Внезапно Арвида охватило чувство, которого он не знал до сих пор, – сострадание. Он ощутил единение, порожденное их с Вильгельмом общей тоской по душевному покою и избавлению от внутренних противоречий.
– Ты можешь пойти с ними, – нарушил тишину граф.
– С кем? – в недоумении спросил Арвид.
– С монахами из Пуатье. В Жюмьежский монастырь. Я знаю, что ты, как и я, мечтаешь жить там. Но тебе, по крайней мере, не придется ждать этого долгие годы…
Раньше Арвид надеялся услышать эти слова и злился из-за того, что они не звучали и что Вильгельм, казалось, не видел, какие страдания причиняет послушнику пребывание в замке, а может быть, и видел, но не хотел дарить ему то, чего был лишен сам.
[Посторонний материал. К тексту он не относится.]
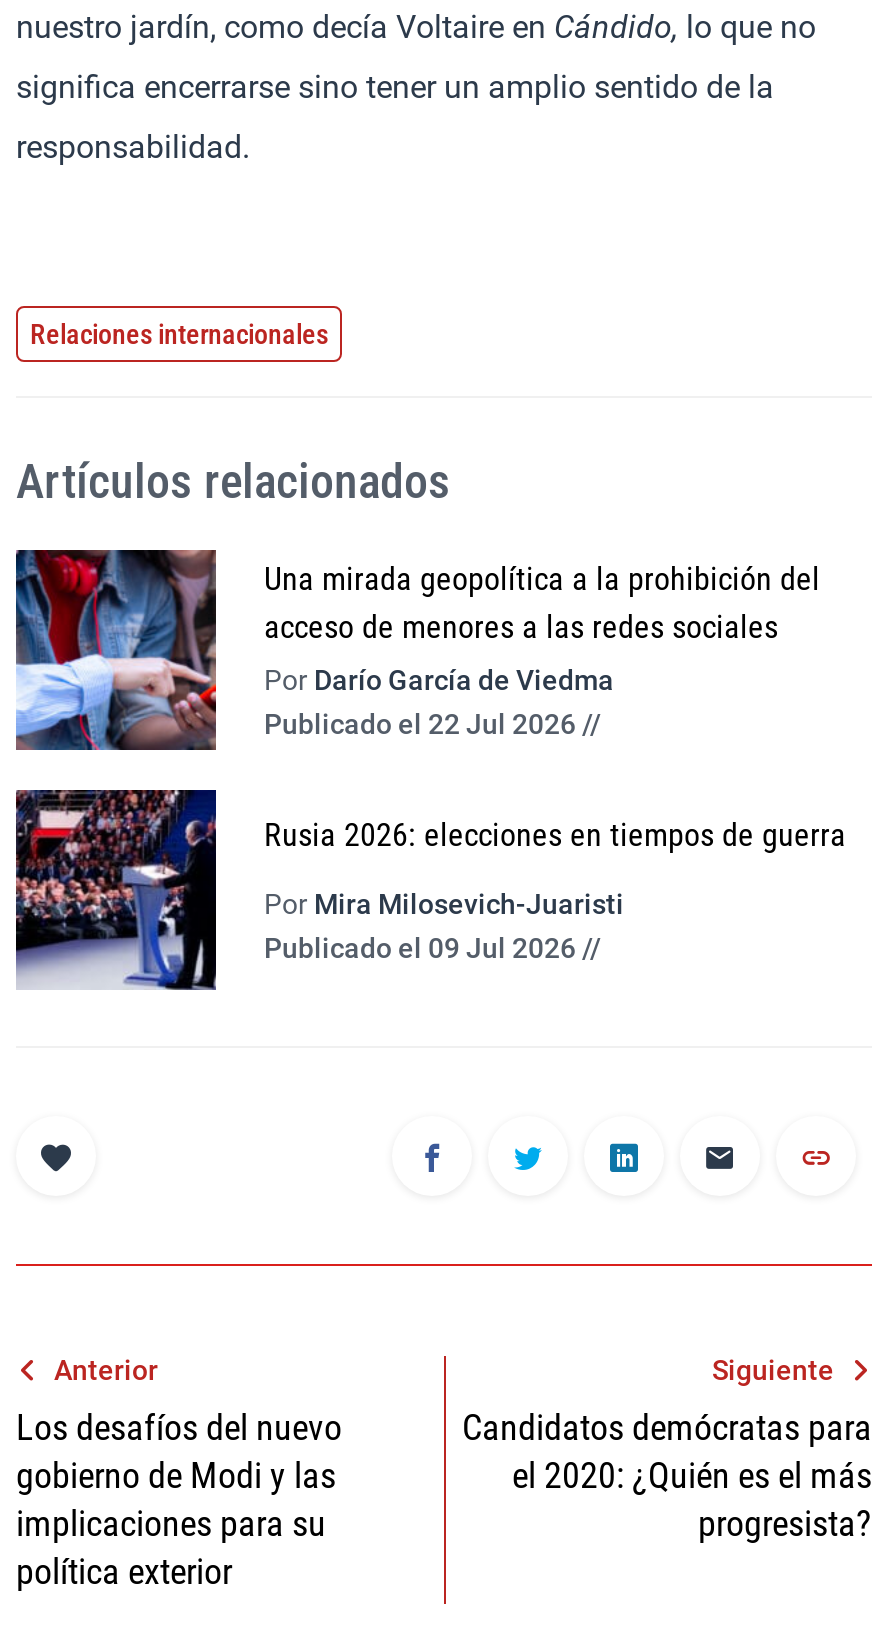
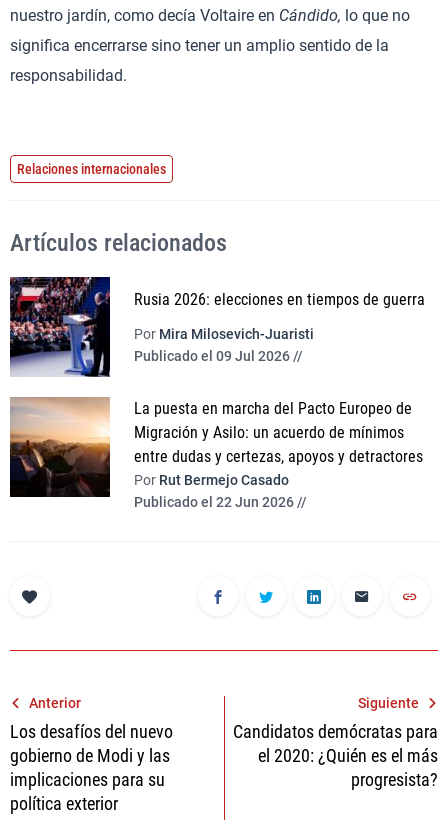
- [image]
- Una mirada geopolítica a la prohibición del
- acceso de menores a las redes sociales
- Por Darío García de Viedma
- Publicado el 22 Jul 2026 //

moved up: [image] | Rusia 2026: elecciones en tiempos de guerra | Por Mira Milosevich-Juaristi | Publicado el 09 Jul 2026 //

+ [image]
+ La puesta en marcha del Pacto Europeo de
+ Migración y Asilo: un acuerdo de mínimos
+ entre dudas y certezas, apoyos y detractores
+ Por Rut Bermejo Casado
+ Publicado el 22 Jun 2026 //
Теперь послушник просто не мог принять такой подарок: прежде всего, он чувствовал, что недостоин этого. Он слишком много выпил, подрался с Йоханом, совершил распутство с Матильдой и не раскаялся во всем этом. И именно сейчас, когда у него накопилось столько же грехов, сколько грязи под ногтями у крестьянина, он должен вернуться в Жюмьежский монастырь и принести обет?
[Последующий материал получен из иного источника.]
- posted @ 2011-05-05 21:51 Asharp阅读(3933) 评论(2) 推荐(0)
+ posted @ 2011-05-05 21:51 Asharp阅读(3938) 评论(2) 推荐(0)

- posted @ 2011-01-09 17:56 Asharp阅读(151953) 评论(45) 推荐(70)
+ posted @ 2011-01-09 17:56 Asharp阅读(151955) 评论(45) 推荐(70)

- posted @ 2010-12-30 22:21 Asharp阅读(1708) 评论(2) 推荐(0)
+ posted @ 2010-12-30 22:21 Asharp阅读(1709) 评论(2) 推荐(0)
– Я останусь с вами, – быстро ответил Арвид, боясь, что может передумать.
Лицо Вильгельма прояснилось, и угрызения совести стали мучить юношу еще больше. Очевидно, граф был уверен, что послушник подавляет свое истинное желание из преданности ему, а не от презрения к самому себе. Но, возможно, именно поэтому он мог дать Вильгельму то, чего не смог предложить Матильде и отсутствие чего наверняка и стало причиной ее бегства из Руана, – сочувствие, не запятнанное смущением, нерешительностью, сожалением, страхом перед самим собой и безудержной яростью, вызванной этим страхом.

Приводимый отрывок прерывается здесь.